Posted by: g. kofi annan | November 20, 2007 at 08:17 PM
Ryan - Success with grace and kindness goes further than success with arrogance. The word spins in strange ways; tuck this away and bring it out when you are in a similar position to make an impact on a young person starting her career. Very sad that Michael missed an opportunity to make a real difference.
Posted by: Toby | November 20, 2007 at 08:40 PM
Dear Ryan:
Thank you for sharing your experience. I'm looking at the bright side - everyone who has read this post will walk away feeling more enriched knowing the value of humility. You have taught us the true worth of humility using a personal negative experience. So, kudos to you.
See you at BS'08.
Posted by: Arun Rajagopal | November 21, 2007 at 12:21 AM
I can't speak to the validity of Ryan's story, but it looks like the picture tells it all. In Malcolm Gladwell's book "Blink", he describes Micro Expressions that flit across your face and indicate inner thoughts. This one looks more like a Milli-Expression, although seems to indicate true character: Arrogance and Condescension. Can you imagine what its like to work with this guy?
Posted by: Manny Stevens | November 21, 2007 at 09:40 AM
Hey Ryan ... as WH Auden says, "We are all here on earth to help others; what on earth the others are here for I don't know".
It is a shame, because we are all empowered by a kind word -- and giving them is free. Taking them back can never be. As Toby says, file this away and remember it when you are at the top of your tree. Good on you for writing it up.
Posted by: Gavin Heaton | November 21, 2007 at 04:12 PM
Treating you as if you were paparazzi? Sadly, this is what I call the 'collecting people as coins' behavior, where people invite you into a circle if they 'need that certain coin' (blog cred, eye candy, media clout, gender/race tokenism etc.)and flippantly discard it to go on to the next shiny penny.
I've had this courting/dumping behavioral spiral show up from nonprofit do-gooders as well as corporate/biz folks, and keep trying to take the high road when people USE me for their gain, even though I'm seething inside.
I have a biz/betrayal legal story from a fellow-do-gooder that I'd LOVE to go public with, but am biting my tongue per Gavin's advice as well as my nonprofit board, who reminds me this is a long haul not a sprint.
Truthfully? I struggle with it daily, waiting to see if the perpetrator will ever get an ethical clue, and in all candor, wish I could post the truth of my experience just like you did...but I'm under a self-imposed gag order because it's just too messy to clean up all who will be in the blast zone, as it will take my org 'off-topic' and derail my bigger cause...
I'm reminded of the Japanese proverb "The reputation of a thousand years may be determined by the conduct of one hour."
By giving us all a 'heads up,' I'm guessing Arrington's rep for 'conduct unbecoming' will travel through the blogosphere, with 999 years to go. ;-)
Posted by: Shaping Youth | November 28, 2007 at 01:03 PM
What an ass!
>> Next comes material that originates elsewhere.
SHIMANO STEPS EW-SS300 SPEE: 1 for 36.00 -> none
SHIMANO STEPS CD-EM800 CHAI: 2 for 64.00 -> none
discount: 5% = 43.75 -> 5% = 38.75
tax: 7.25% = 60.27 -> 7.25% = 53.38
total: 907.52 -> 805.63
I hate that guy so much!
Posted by: Jules | November 30, 2007 at 12:49 PM
Wow. Just wow. And I have to say, I love your opening line.
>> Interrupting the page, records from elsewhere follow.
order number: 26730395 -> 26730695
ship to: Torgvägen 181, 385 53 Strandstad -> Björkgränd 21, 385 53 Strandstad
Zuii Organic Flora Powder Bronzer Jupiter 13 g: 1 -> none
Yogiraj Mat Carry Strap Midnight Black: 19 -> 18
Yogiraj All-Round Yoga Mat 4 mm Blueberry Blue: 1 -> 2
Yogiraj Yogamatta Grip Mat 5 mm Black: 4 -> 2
Subscribed and blogging this one. You're the reason I love discovering new blogs.
Posted by: Karoli | November 30, 2007 at 03:12 PM
It's only start up enterpreneurs that buy into Arrington's powerhouse image. Insiders and people who've been in the business and have as good of connections know he's not the wheeler and dealer everybody thinks he is. He's connected in plenty of ways, but no more than anybody else in the Silicon Valley. TechCrunch was the MySpace of blogging. It isn't hard to be the bright star when the rest of the room isn't lit up yet.
His treatment of people has nothing to do with entrepreneurs coming to his door or bothering him. He's always been known to be an egotistical, emotional and rude person.
Posted by: Lox | December 20, 2007 at 03:49 PM
It's obvious that Arrington has no game with the ladies. He's simply a tool that likes to stroke his own ego. Money can't buy coolness or likability.
Sadly, this is all too common among Silicon Valley's blowhards. They fail to realize they are nothing in the offline world.